Se na Idade Média, os trovadores e a poesia lírica constituíram umas das principais manifestações literárias, testemunhadas pelos três Cancioneiros, os finais do século XIV foram o momento em que, para além da poesia, as crónicas fizeram finca-pé, relatando o que se passava na nação. Ora, tal permite-nos afirmar que, desde a crise de 1383-1385, nasceu um outro momento da literatura, e são disso exemplo a heroica história de Nuno Álvares Pereira, na «Crónica do Condestável», e a reconhecida «Crónica de D João I», de Fernão Lopes, cujos relatos, marcados pelo sensorialismo e visualismo das situações descritas, destacam este último como um excelente artista da prosa literária portuguesa, onde o coloquialismo configura também o desejado projeto comum de autonomia política, proclamado pelo povo.
Muito importante será também o início do século XV, que se poderá demarcar como o momento da transição do medievalismo para o Renascimento, cujo apanágio se dará no século XVI. A evolução é lenta, como sabemos, mas basta que pensemos na expansão além-mar para que não nos restem dúvidas de que o início do século XV alavancará a produção literária da época. Tratar-se-á, pois, de consolidar a língua portuguesa e trazer à cena temas como a literatura de viagem e enaltecer o Homem.
Este será também o século da poesia palaciana e do Cancioneiro Geral de Garcia de Resende, referência incontestável de um trabalho laborioso, onde se preconiza já uma linguagem mais elaborada, considerada por muitos de refinada. São os passos certeiros para o advento do Renascimento português que será cultivado por grandes nomes das artes e das letras. São, pois, autores como Sá de Miranda e Luís de Camões que transformam a poesia palaciana, dotando-a da elegância e erudição clássica e renascentista. Falamos, por exemplo, do dolce stil nuovo (de Dante), introduzido em Portugal por Sá de Miranda e da clara influência Petrarquista.
Compreendemos, assim, que o século XV vê florescer, ainda que a passos muito lentos, temas representativos do Renascimento que ganharão voz no século XVI com as inovações literárias e temas representativos de uma sociedade em total expansão e orgulhosa de tal. Este período (da denominada Idade de Ouro da literatura em Portugal) será marcado por várias obras e autores, cuja intensa criatividade e produção literária terá um impacto profundo e duradouro na cultura portuguesa, pois é o período que vai celebrar os feitos heroicos da nação e explorar temas universais dos ideais clássicos greco-romanos, impulsionados pelas grandes navegações e descobertas portuguesas.
O século XVI em Portugal é, portanto, um período que bebeu importantes transformações culturais advindas do século XV e que se destacou pelo seu esplendor literário, cujo expoente máximo se configura em Os Lusíadas. São ainda nomes como os de Bernardim Ribeiro e Gil Vicente que engrandecem o panorama literário do século XVI e sobre os quais se tecem os maiores elogios.

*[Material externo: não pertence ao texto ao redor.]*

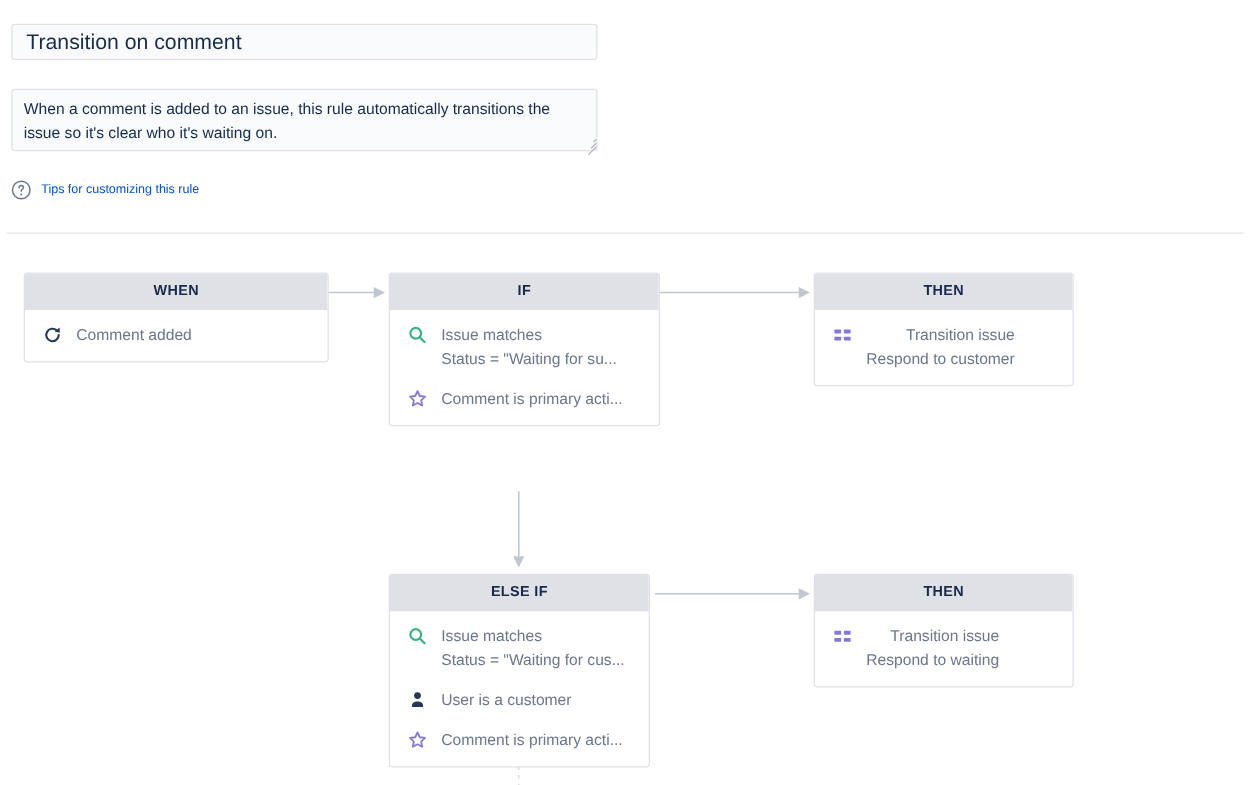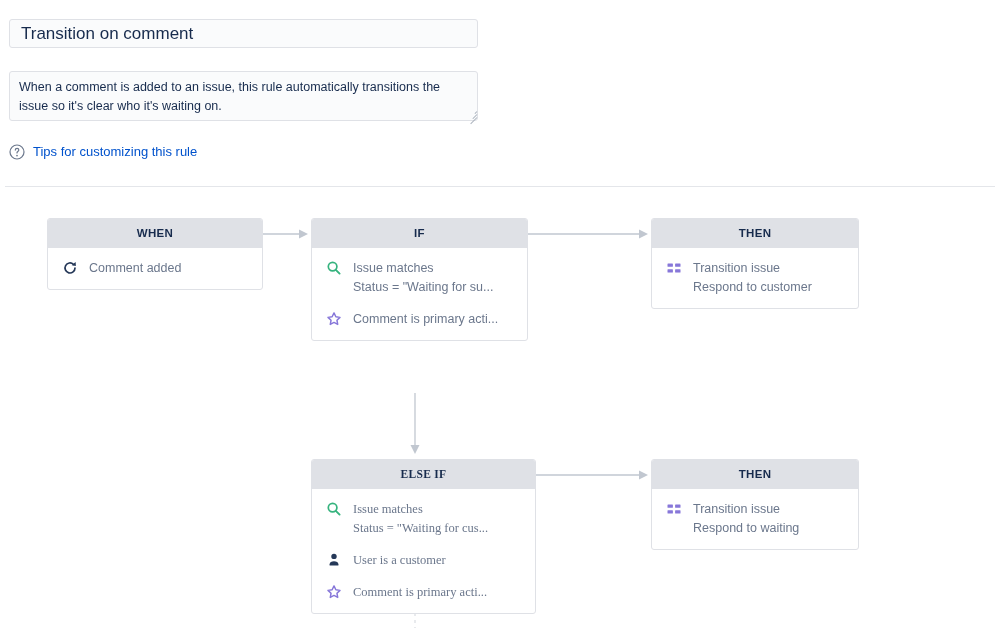--- a/index.html
+++ b/index.html
@@ -88,7 +88,7 @@
     display: block;
   }
   .tips-link {
-    font-size: 13px;
+    font-size: 10px;
     color: #0052cc;
     text-decoration: none;
     cursor: pointer;

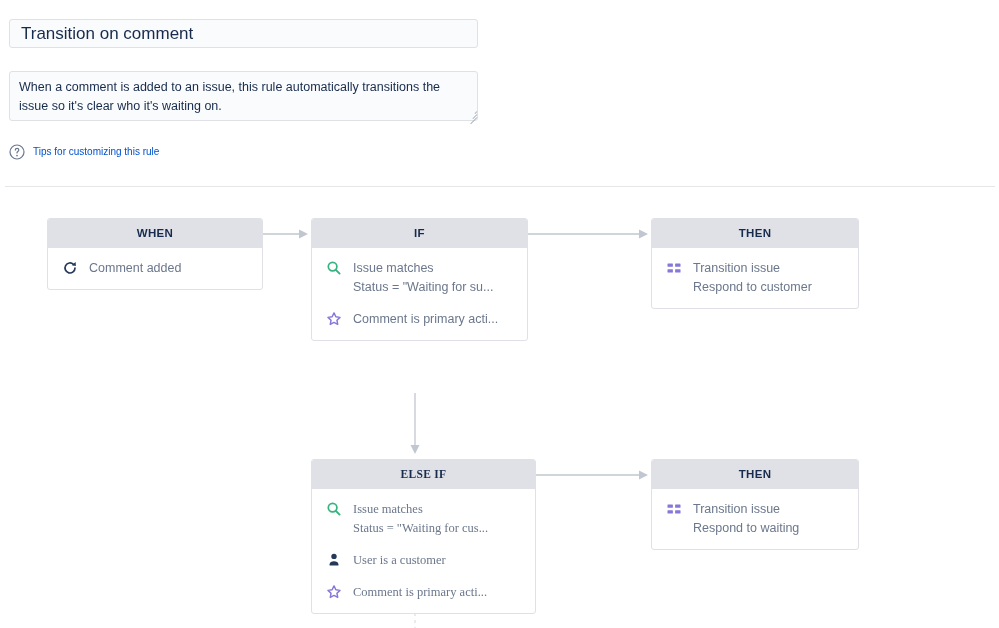--- a/index.html
+++ b/index.html
@@ -204,7 +204,7 @@
   <line x1="10" y1="0" x2="10" y2="22" stroke="#dcdfe4" stroke-width="1.3" stroke-dasharray="3 4"></line>
 </svg>
 
-<div class="card" style="left:19px;top:218px;width:216px;margin-left:28px;">
+<div class="card" style="left:19px;top:218px;width:244px;">
   <div class="card-header">WHEN</div>
   <div class="card-body">
     <div class="card-row">

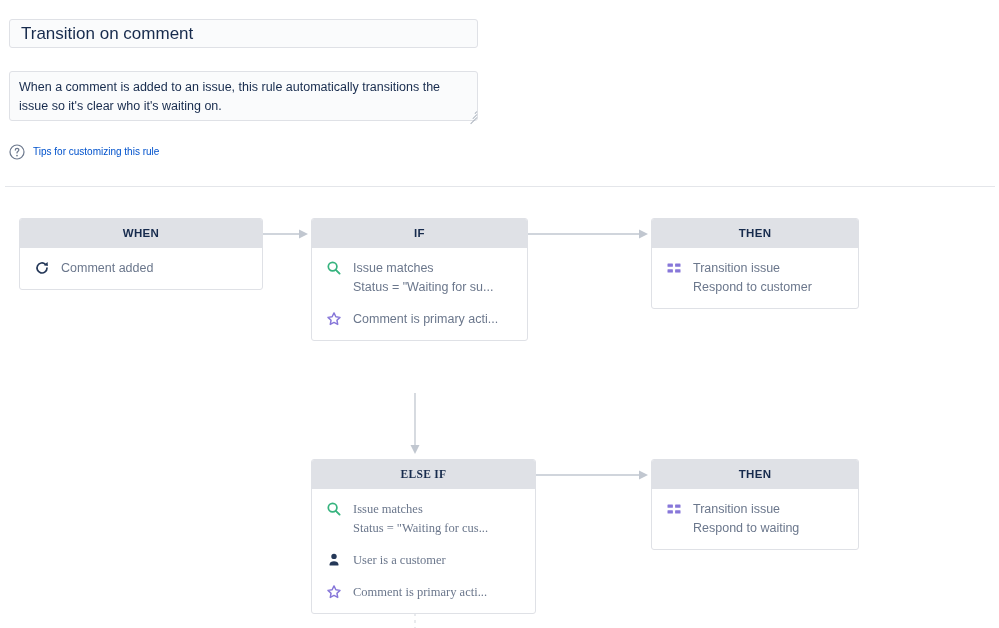--- a/index.html
+++ b/index.html
@@ -133,7 +133,7 @@
     padding: 0 14px 0 14px;
     margin-bottom: 13px;
   }
-  .card-row:last-child { margin-bottom: 0; }
+  .card-row:last-child { margin-bottom: 0; text-align: right; }
   .row-icon {
     width: 16px;
     height: 16px;

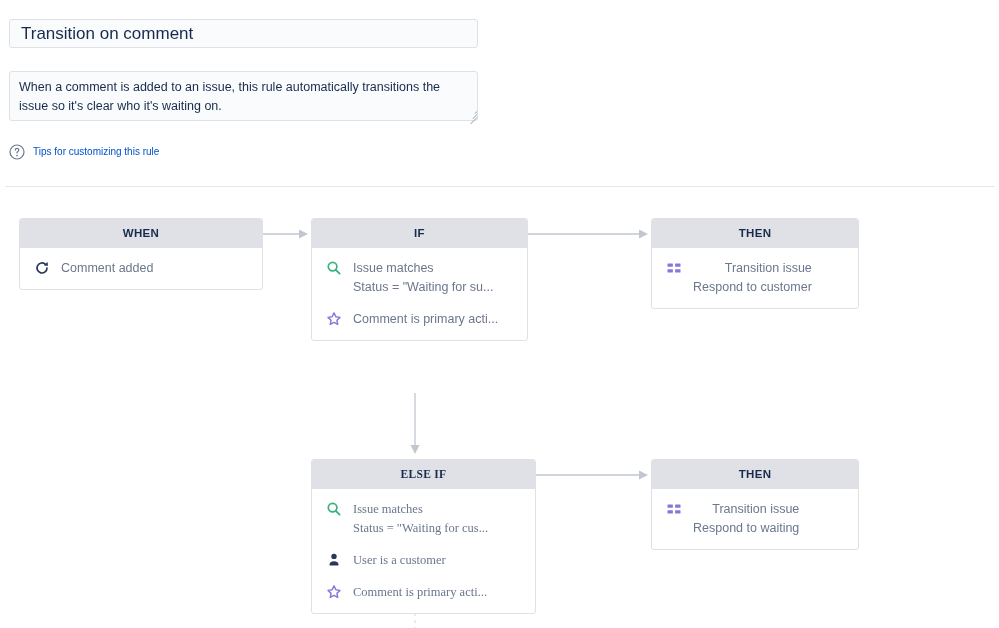--- a/index.html
+++ b/index.html
@@ -266,7 +266,7 @@
   </div>
 </div>
 
-<div class="card" style="left:311px;top:459px;width:225px;font-family:Liberation Serif, serif;">
+<div class="card" style="left:311px;top:459px;width:209px;">
   <div class="card-header">ELSE IF</div>
   <div class="card-body">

Bernardim Ribeiro por ter celebrado o amor melancólico e a natureza como nenhum outro e por ter escrito Menina e Moça que é, sem qualquer dúvida, uma das pedras angulares da nossa História da Literatura pela profundidade emocional de um amor não correspondido, pela inovação estilística, trazendo para o panorama literário um estilo de prosa lírica que terá influenciado grandemente os escritores posteriores, e ficção narrativa. Quanto ao advento e qualidade literária do teatro português, não tenhamos dúvidas em relação a dois aspetos: o século XVI foi o tal (a sociedade portuguesa alterou-se definitivamente), pois a corte portuguesa tinha um dramaturgo que era Gil Vicente. Atento ao que se passava à sua volta, e certificando-se que o teatro deve ir muito para além das celebrações religiosas, este faz com que as suas peças teatrais retratem temas abrangentes, como terá explicado à rainha, e celebra o riso, sob o lema ridendo castigat mores, o que o faz apontar o dedo aos vícios e pecados de uma sociedade tomada pela luxúria e quebra de valores, para regozijo da própria corte.
A História da Literatura até ao século XVI é, assim, marcada pela transição das tradições orais e religiosas numa noção, ainda que vaga, da consolidação da nossa língua e da cultura escrita; reflete a expansão marítima e a formação da identidade nacional e consagra a língua portuguesa, elevando a literatura nacional ao nível dos grandes movimentos literários europeus.
Consultas bibliográficas:
Mattoso, José, A identidade nacional, Lisboa, Gradiva, 2003.
Pinto Pais, Amélia, História da literatura em Portugal – uma perspetiva didática,vol. 1, Porto, Areal Editores, 2004.
Stegagno Picchio, Luciana, «Gil Vicente», in Isabel Allegro de Magalhães (coord.), História e antologiada literatura portuguesa: século XVI, Lisboa, Fundação Calouste Gulbenkian, 1999.